Quantum random number generator for networked and security applications
The Quantis Appliance is a network-attached device, which securely generates and delivers high-quality random numbers for security and cryptographic applications in enterprise, government, gaming, datacenter and cloud environments. The Quantis Appliance is designed for environments, where high availability is necessary. It can be inserted in, or removed from, an operating network with no impact on any other appliance, such as servers, switches and Hardware Security Modules (HSMs).
The random numbers generated by the Quantis Appliance are used for different applications: to generate high-quality cryptographic keys for encryption or authentication; to seed deterministic PRNGs and provide additional randomness for commercial HSMs, or to provide entropy for online gaming and mathematical simulations
The Quantis Appliance serves as a hardware source of trust for cloud or distributed environments, with both Linux and Windows operating systems. It provides secure keys for Virtual Machines (VMs), Virtual Private Networks (VPNs), HSMs and remote desktops. It is also used in Randomness-as- a-Service (RaaS) or Security as a Service (SaaS) environments.

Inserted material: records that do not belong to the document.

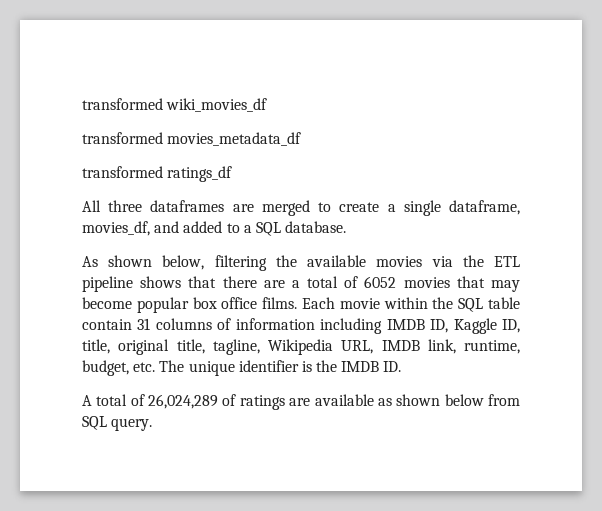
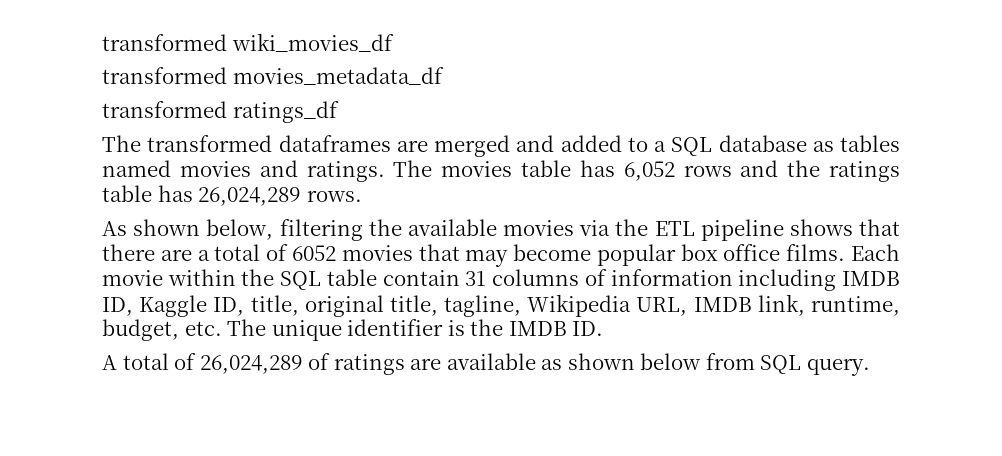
[82,200,143,212] All three -> [102,135,273,152] The transformed
[318,200,520,216] [82,221,150,236] to create a single dataframe, movies_df, -> (510, 146) none
[285,221,347,233] database. -> [718,135,900,152] [102,160,901,182] [102,185,362,206] database as tables named movies and ratings. The movies table has 6,052 rows and the ratings table has 26,024,289 rows.

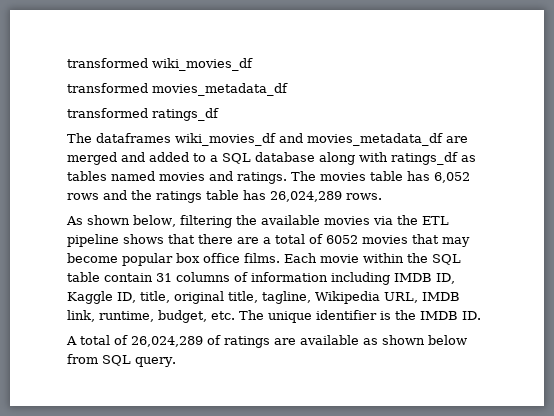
[147,135,391,152] transformed dataframes -> [96,133,443,146] dataframes wiki_movies_df and movies_metadata_df
(807, 143) none -> [319,152,458,165] along with ratings_df

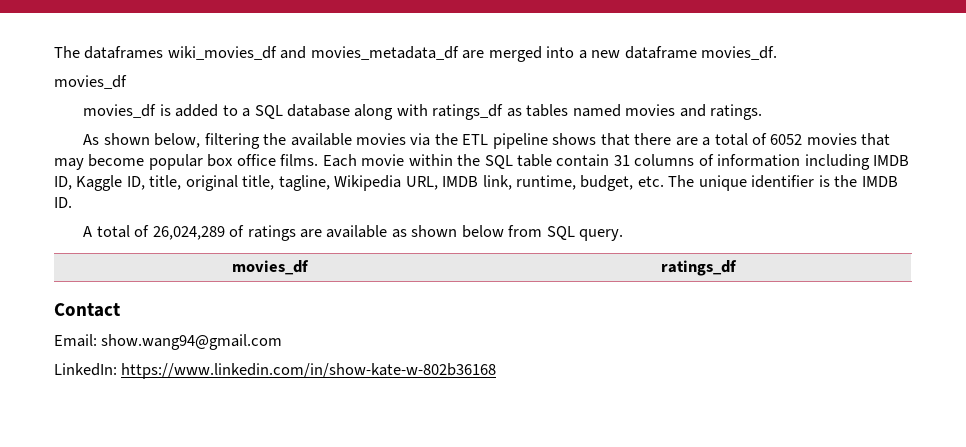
[67,58,253,71] [67,83,288,96] [67,108,219,121] transformed wiki_movies_df // transformed movies_metadata_df // transformed ratings_df // -> (54, 52) none
[121,152,145,162] and -> [546,46,778,60] [54,75,127,89] [83,104,171,118] into a new dataframe movies_df. // movies_df // movies_df is
[291,171,470,183] [67,190,382,203] The movies table has 6,052 rows and the ratings table has 26,024,289 rows. -> (763, 112) none
(176, 362) none -> [231,260,309,275] [660,260,737,276] [54,303,120,317] [54,334,283,350] [54,363,497,379] // movies_df | ratings_df // Contact // Email: show.wang94@gmail.com // LinkedIn: https://www.linkedin.com/in/show-kate-w-802b36168

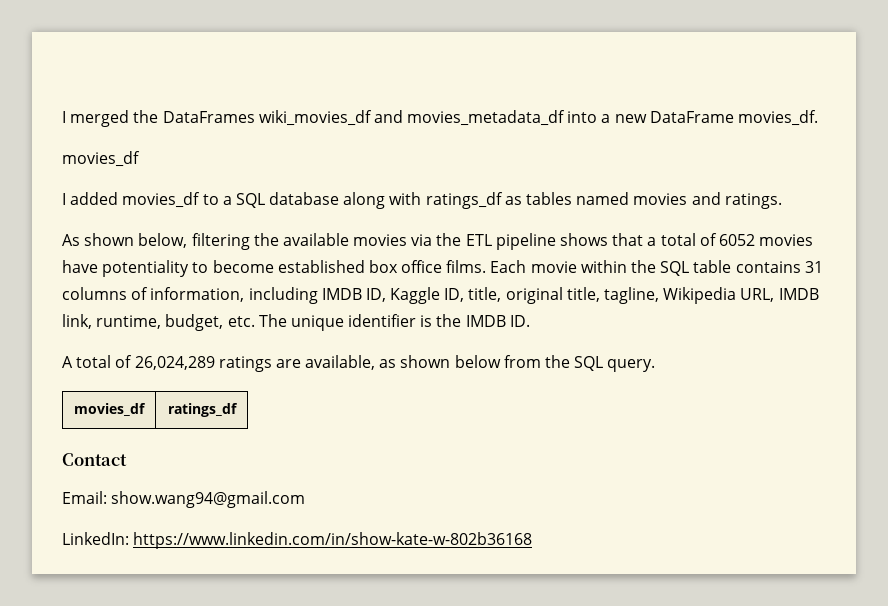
[54,46,164,59] The dataframes -> [62,110,255,127] I merged the DataFrames
[462,46,542,62] are merged -> (566, 118) none
[624,46,697,59] dataframe -> [649,111,734,123] DataFrame
[83,104,219,118] movies_df is added -> [62,192,201,208] I added movies_df
[634,133,698,146] there are -> (644, 239) none
[861,133,891,146] [54,154,203,170] that may become popular -> [62,260,365,277] have potentiality to become established
[556,154,610,167] contain -> [735,261,801,273] contains
[717,154,801,167] information -> [150,287,245,302] information,
[229,225,245,237] of -> (215, 363) none
[326,225,388,238] available -> [305,355,376,370] available,
(543, 231) none -> [545,355,571,368] the

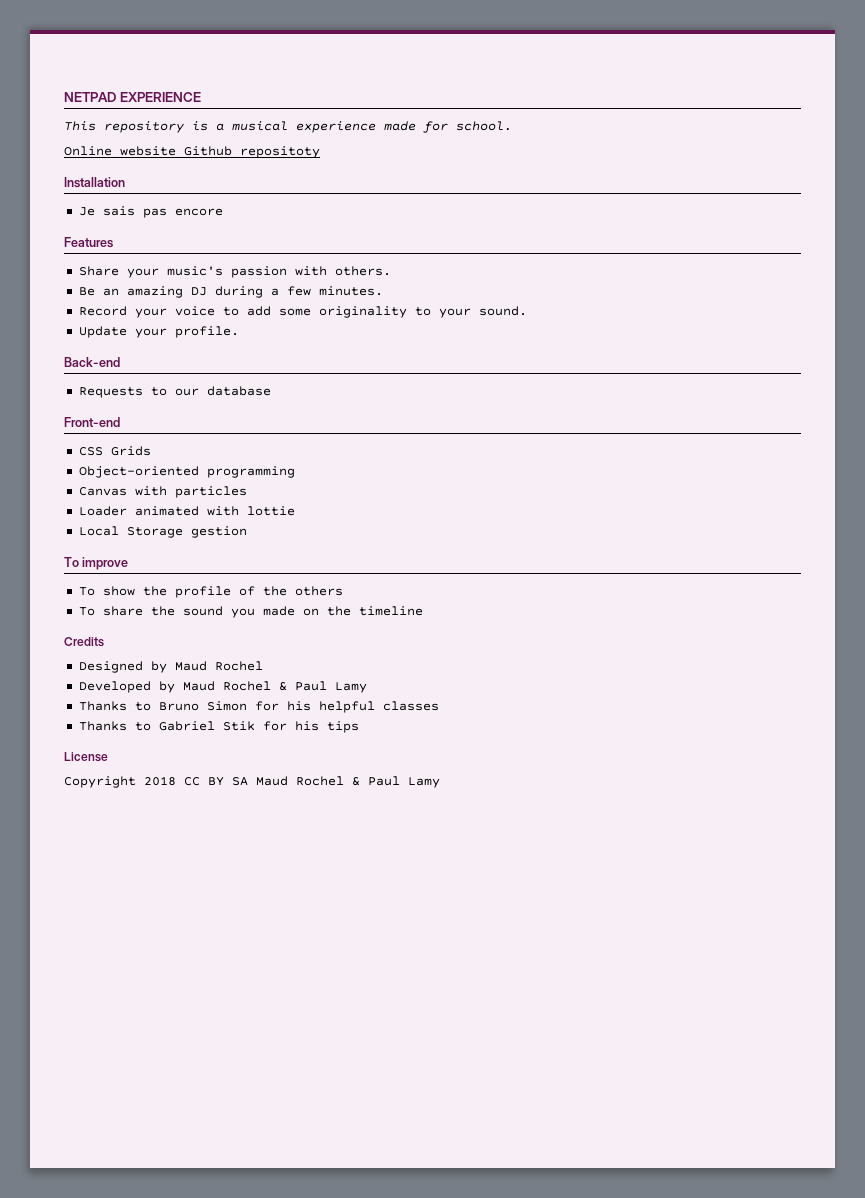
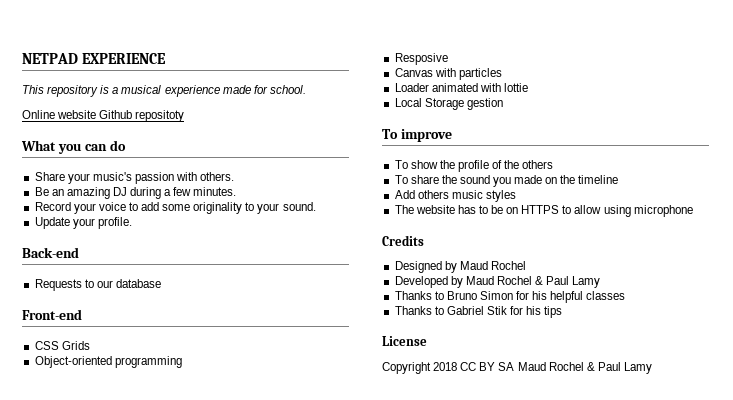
[64,177,125,188] [78,206,223,218] [64,237,113,248] Installation // Je sais pas encore // Features -> [21,140,126,154] What you can do
(295, 472) none -> [394,53,448,65] // Resposive
(423, 611) none -> [394,190,516,202] [394,205,693,217] // Add others music styles // The website has to be on HTTPS to allow using microphone

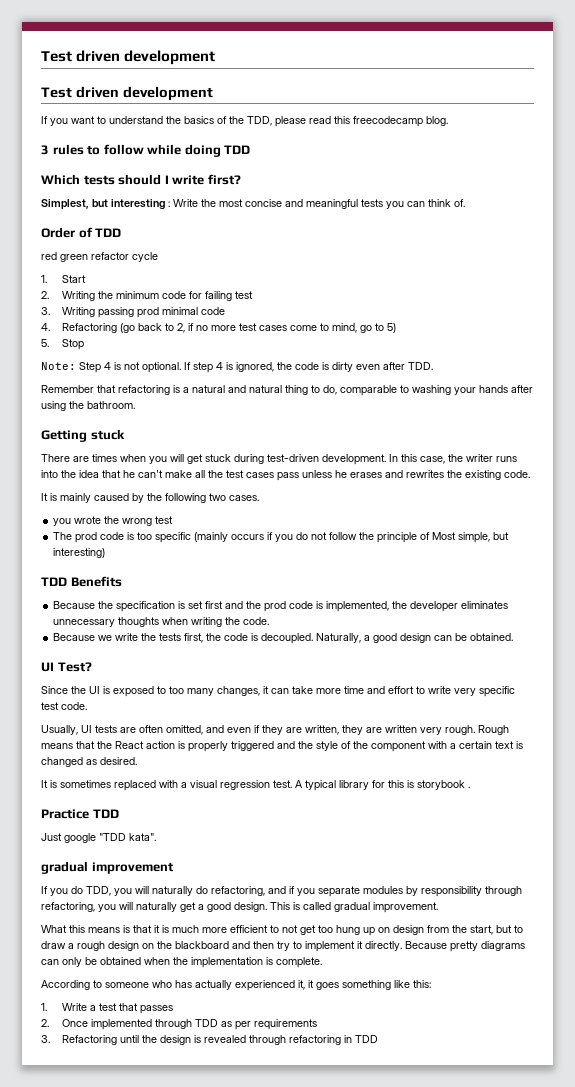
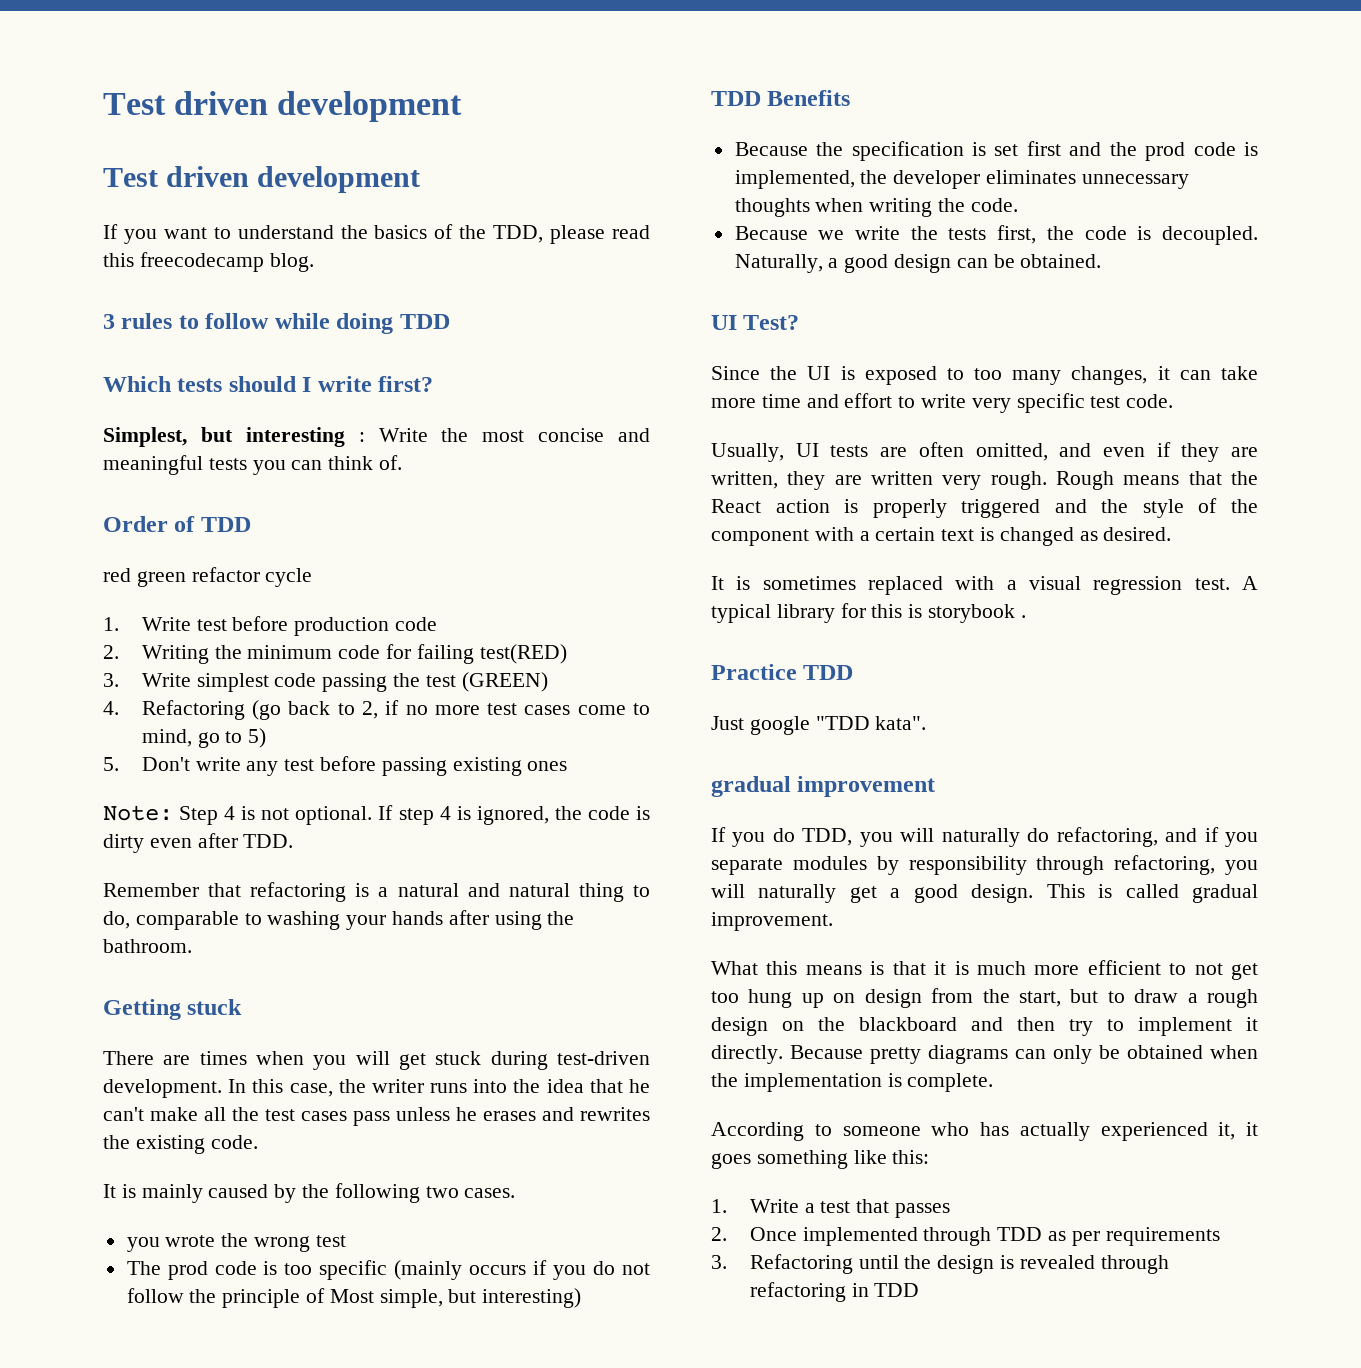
[61,275,86,283] Start -> [141,616,438,636] Write test before production code
[234,291,253,299] [41,307,225,318] test // 3. Writing passing prod minimal code -> [479,644,567,664] [103,672,548,692] test(RED) // 3. Write simplest code passing the test (GREEN)
[61,339,84,350] Stop -> [141,756,568,776] Don't write any test before passing existing ones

The Quantis Appliance (QA) was specifically designed to meet the requirements of high availability environments. Using an Ethernet port, the QA is a distributed device that can provide several systems with randomness. It is an autonomous device, which integrates seamlessly into different types of networks. Its watchdog control guarantees low maintenance. The Quantis Appliance provides high-quality randomness to any number of connected devices.
The Quantis Appliance supports SNMPv3 (Simple Network Management Protocol). This allows the user to collect information from the server to help manage the server and analyse its status. For troubleshooting, the Quantis Appliance supports syslogs which provide a correlated view on the log data generated by different system components.
The Quantis Appliance serves as a hardware source of trust for cloud or distributed environments, with both Linux and Windows operating systems. The Linux entropy pool is notoriously bad as it has little access to external entropy sources apart from disc interrupts and other fluctuations. By installing a daemon on the Linux host, the Quantis Appliance monitors the kernel entropy pool and feeds entropy into the pool e.g for establishing secure SSL connection. As this is done on the level of the Linux entropy pool, the FIPS or other security certifications of the crypto stack are retained.
Additionally, a custom-developed tool is available which enables the direct seeding of leading Hardware Security modules (HSMs) without the need for an external server. The user configures the Quantis Appliance to deliver a chosen rate of random numbers to the HSM, which are then mixed with the internal HSM entropy source to improve randomness and trust in the crypto functions performed by the HSM.
1. Quantis Appliance with multiple servers
2. Quantis Appliance seeding an HSM
The different elements, server, HSM and the Quantis Appliance are integrated in a LAN. The server organises the communication to the devices and orchestrates the distribution of random numbers to the HSM. The Quantis Appliance is hot pluggable and swappable, ensuring seamless integration, even within an operating network.
In addition, a proprietary tool was developed by ID Quantique to enable direct seeding of market leading HSMs, without the need for an external server. The user configures the Quantis Appliance to deliver a chosen rate of random numbers to the HSM. Tools for the other types and other brands of HSMs will be added at a later stage.